The 11-inch barrel of the UD M42 had six right-hand grooves. The front sight was a simple fixed blade while the aperture style rear sight was fully adjustable for windage and elevation. The cyclic rate in the full automatic mode of fire was 700 rpm. The weapon’s magazine was also quite similar to that of the Thompson being of a two-position-feed design and having a “T” shaped rib at the rear for guiding and securing it in the weapon. The sheet metal magazine was available in a 20-round and a 40-round configuration. The 40-round magazine consisted of two 20-round magazines attached back-to-back in opposite directions. The follower of the magazine activated a spring-loaded lug that held the bolt in the rearward position when the magazine was emptied. The large magazine release lever was positioned at the bottom of the magazine guide, and could be easily manipulated with either hand. Another of the weapon’s features borrowed from the Thompson design was its vertical foregrip. A trap door was provided in the steel buttplate for storage of a cleaning kit. The weapon proved to be reliable, well balanced and accurate.

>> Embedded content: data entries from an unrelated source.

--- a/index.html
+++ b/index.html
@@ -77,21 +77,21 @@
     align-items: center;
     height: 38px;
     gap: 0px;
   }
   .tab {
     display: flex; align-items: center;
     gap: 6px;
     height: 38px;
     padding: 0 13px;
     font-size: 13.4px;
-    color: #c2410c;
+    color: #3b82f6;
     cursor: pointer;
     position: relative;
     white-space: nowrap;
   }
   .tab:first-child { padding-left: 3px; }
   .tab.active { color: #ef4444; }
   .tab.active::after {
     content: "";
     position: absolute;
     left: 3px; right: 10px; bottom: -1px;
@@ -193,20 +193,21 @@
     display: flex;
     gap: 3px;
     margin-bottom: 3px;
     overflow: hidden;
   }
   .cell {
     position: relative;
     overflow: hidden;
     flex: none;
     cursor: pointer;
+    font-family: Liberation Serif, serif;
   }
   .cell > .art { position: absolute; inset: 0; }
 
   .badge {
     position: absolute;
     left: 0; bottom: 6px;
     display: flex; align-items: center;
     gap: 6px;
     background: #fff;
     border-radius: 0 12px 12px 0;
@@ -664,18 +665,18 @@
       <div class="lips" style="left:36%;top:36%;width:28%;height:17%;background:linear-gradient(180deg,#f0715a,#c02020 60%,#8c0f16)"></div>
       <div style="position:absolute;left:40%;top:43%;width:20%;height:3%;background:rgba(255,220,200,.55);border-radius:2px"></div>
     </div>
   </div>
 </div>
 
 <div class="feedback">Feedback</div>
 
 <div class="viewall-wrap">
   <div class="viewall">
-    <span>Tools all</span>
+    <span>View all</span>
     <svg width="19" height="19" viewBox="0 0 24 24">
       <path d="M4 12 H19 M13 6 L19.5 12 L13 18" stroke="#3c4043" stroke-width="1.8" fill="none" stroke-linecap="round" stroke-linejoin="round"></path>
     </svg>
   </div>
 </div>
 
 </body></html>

The weapon was roll marked:
UNITED DEFENSE SUPPLY CORP.
—NEW HAVEN, CONN—
UD M.’42 PAT. APPLIED FOR
Carl G. Swebilius of the High Standard Manufacturing Company designed the High Standard submachine gun in 1940. The patents of the design were assigned to The High Standard Company. High Standard hired Frank Jonas as a commissioned agent to try to interest, and sell the weapon to a foreign government. Although the Dutch showed interest in the gun, repeated attempts to sell the High Standard submachine gun to the Netherlands Government were unsuccessful. The Dutch hesitated in purchasing the weapon due in part to its lack of formal testing by any military organization.
In November of 1940, the High Standard Company accepted the monumental task of manufacturing 12,000 U.S. 50 caliber machine guns for the British. The contract was to be completed within a ten-month period, resulting in the High Standard Company focusing all of its resources on the project. This placed the High Standard submachine gun project on the back burner.

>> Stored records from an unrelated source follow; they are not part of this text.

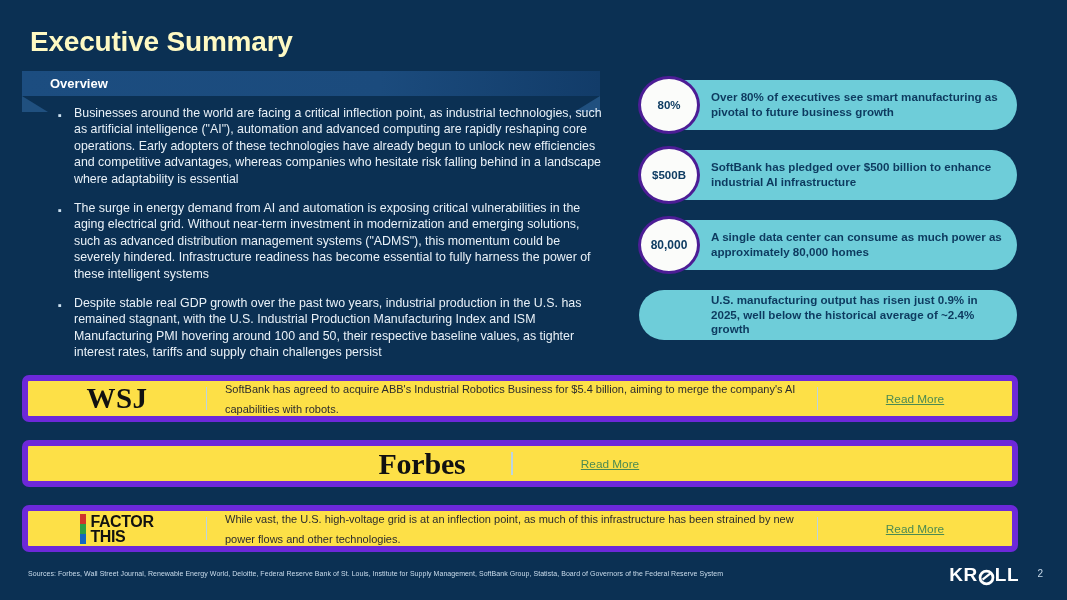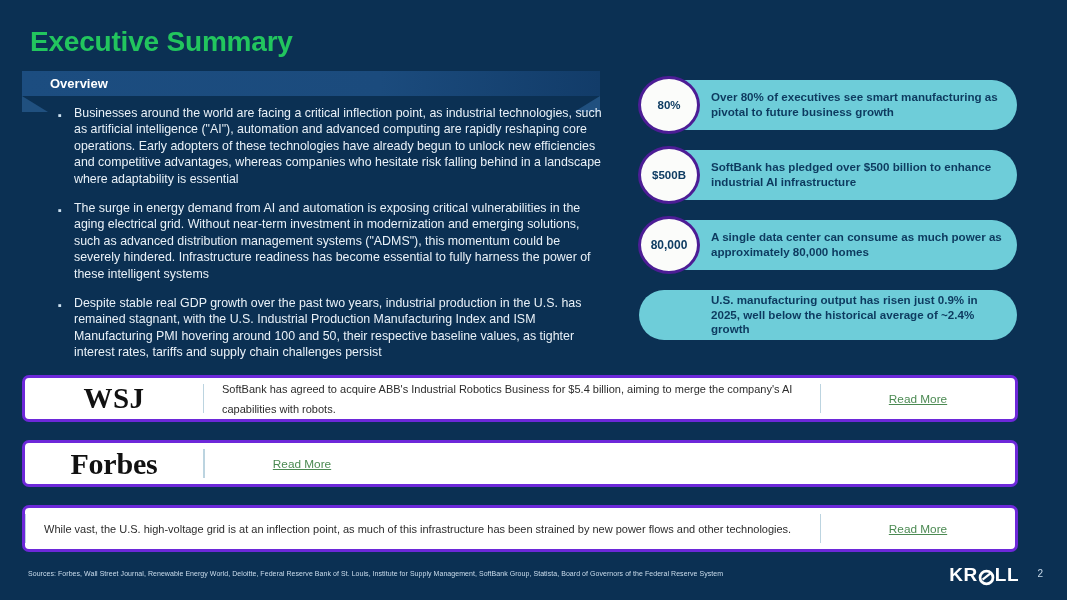--- a/index.html
+++ b/index.html
@@ -10,21 +10,21 @@
     position:relative;
     color:#ffffff;
   }
 
   
   .slide-title {
     position:absolute;
     left:30px; top:28px;
     font-size:28px;
     font-weight:bold;
-    color:#22c55e;
+    color:#fef9c3;
     letter-spacing:-0.2px;
     line-height:1;
   }
 
   
   .overview-band {
     position:absolute;
     left:22px; top:71px;
     width:578px; height:25px;
     background:linear-gradient(90deg,#1c4d80 0%, #1b4b7d 62%, #123c69 100%);
@@ -107,26 +107,27 @@
     font-weight:bold;
     line-height:14.6px;
     color:#0d3a5f;
   }
 
   
   .news { position:absolute; left:22px; top:375px; width:996px; }
   .news-card {
     height:47px;
     margin-bottom:18px;
-    background:#ffffff;
-    border:3px solid #6d28d9;
+    background:#fde047;
+    border:6px solid #6d28d9;
     border-radius:7px;
     display:flex;
     align-items:stretch;
     overflow:hidden;
+    justify-content:center;
   }
   .news-logo {
     flex:0 0 178px;
     display:flex; align-items:center; justify-content:center;
   }
   .news-divider { flex:0 0 1px; background:#bcd4e0; margin:6px 0; }
   .news-body {
     flex:1 1 auto;
     display:flex; align-items:center;
     padding:0 18px;
@@ -266,20 +267,29 @@
       <span class="logo-forbes">Forbes</span>
     </div>
     <div class="news-divider"></div>
     <div class="news-divider"></div>
     <div class="news-link-wrap">
       <a class="read-more">Read More</a>
     </div>
   </div>
 
   <div class="news-card">
+    <div class="news-logo">
+      <span class="logo-factor">
+        <span class="logo-factor-bar"></span>
+        <span class="logo-factor-words">
+          <span style="display:block">FACTOR</span>
+          <span style="display:block">THIS</span>
+        </span>
+      </span>
+    </div>
     <div class="news-divider"></div>
     <div class="news-body">While vast, the U.S. high-voltage grid is at an inflection point, as much of this infrastructure has been strained by new power flows and other technologies.</div>
     <div class="news-divider"></div>
     <div class="news-link-wrap">
       <a class="read-more">Read More</a>
     </div>
   </div>
 
 </div>
 

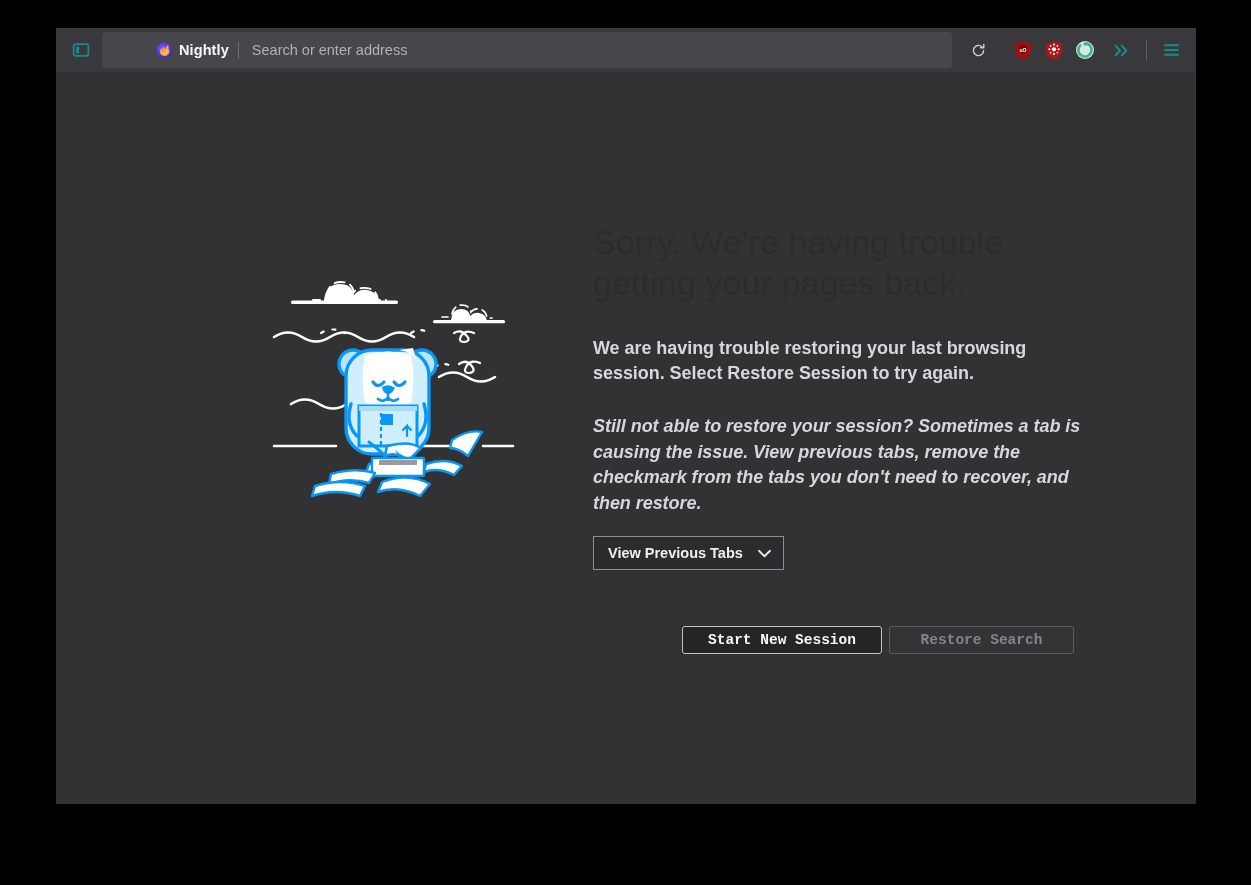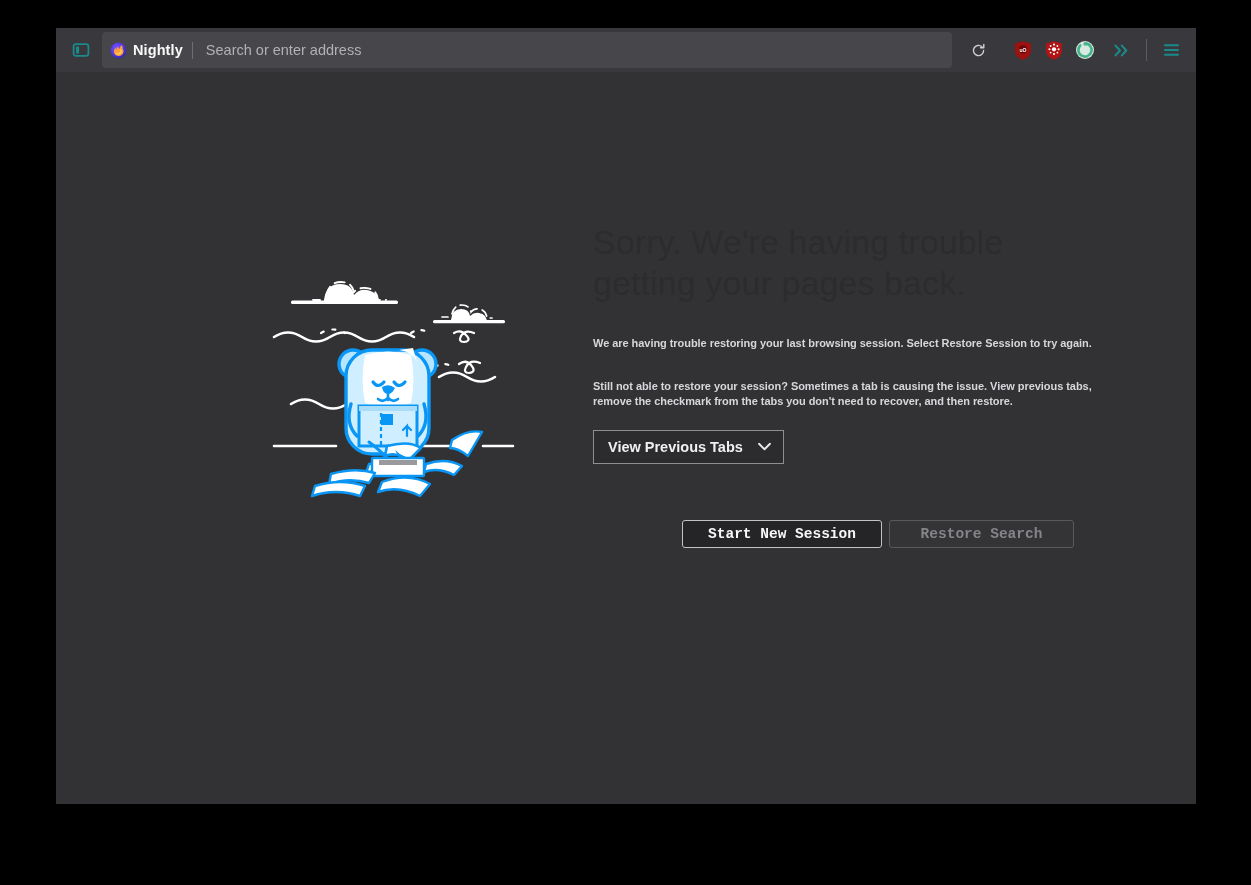--- a/index.html
+++ b/index.html
@@ -55,20 +55,21 @@
   
   .urlbar {
     flex: 1 1 auto;
     height: 36px;
     background: #47474b;
     border-radius: 4px;
     display: flex;
     align-items: center;
     min-width: 0;
     margin-right: 8px;
+    padding-left: 46px;
   }
 
   .brand-chip {
     display: flex;
     align-items: center;
     gap: 6px;
     padding: 0 9px 0 8px;
     height: 100%;
     flex: 0 0 auto;
   }
@@ -184,28 +185,28 @@
     font-size: 34px;
     font-weight: 300;
     line-height: 1.22;
     color: #2c2c2e;
     letter-spacing: 0.1px;
     font-family: "Liberation Sans", sans-serif;
   }
 
   p.err-body {
     color: #d7d7db;
-    font-size: 11px;
+    font-size: 18px;
     line-height: 1.42;
     margin: 0 0 0 0;
     font-weight: bold;
     letter-spacing: -0.05px;
   }
   p.err-body.first { margin-top: 31px; }
-  p.err-body.second { margin-top: 27px; }
+  p.err-body.second { margin-top: 27px; font-style: italic; }
 
   .tabs-dropdown {
     margin-top: 20px;
     display: inline-flex;
     align-items: center;
     gap: 14px;
     background: #2c2c2e;
     border: 1px solid #8e8e93;
     border-radius: 0;
     padding: 8px 11px 8px 14px;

The exclusive rights to manufacture the High Standard submachine gun were eventually turned over to Mr. Pope and Mr. Jackson then of the British Purchasing Commission. Part of that agreement was that High Standard would receive a royalty payment on any guns they produced and sold. Pope and Jackson then formed their own corporation named United Defense Supply (not to be confused with the United States’ World War II government entity The Defense Supplies Corporation). High Standard’s 9mm submachine gun was now renamed the United Defense M42 or the UD M42. Through Mr. Jackson’s connections with the British military he was able to obtain a written report on the UD M42 from General Henderson of the British Army, stating that the weapon was suitable for military adoption. With the endorsement of the weapon by the British, the Dutch ordered 7,500 9mm UD M42 submachine guns. The first order was soon followed by a second order for another 7,500 guns. Pope and Jackson planned to have the parts manufactured by subcontractors and then be assembled into weapons by United Defense Supply in Wallingford, England. When the Dutch order was finalized, High Standard attempted to delay the production of the gun by the United Defense Corporation, by not supplying the prints or drawings of the weapon. The United Defense Supply Corporation had no engineers or any type of manufacturing facilities. Eventually the Marlin Firearms Company of New Haven Connecticut was subcontracted to manufacture the weapon for the United Defense Corporation. Many problems were encountered with the initial manufacture of the weapon because of poor and incomplete drawings supplied by High Standard. The original tolerances also did not allow for fully interchangeable parts. Marlin had to put forth a considerable amount of re-engineering effort to make manufacture of the weapon possible.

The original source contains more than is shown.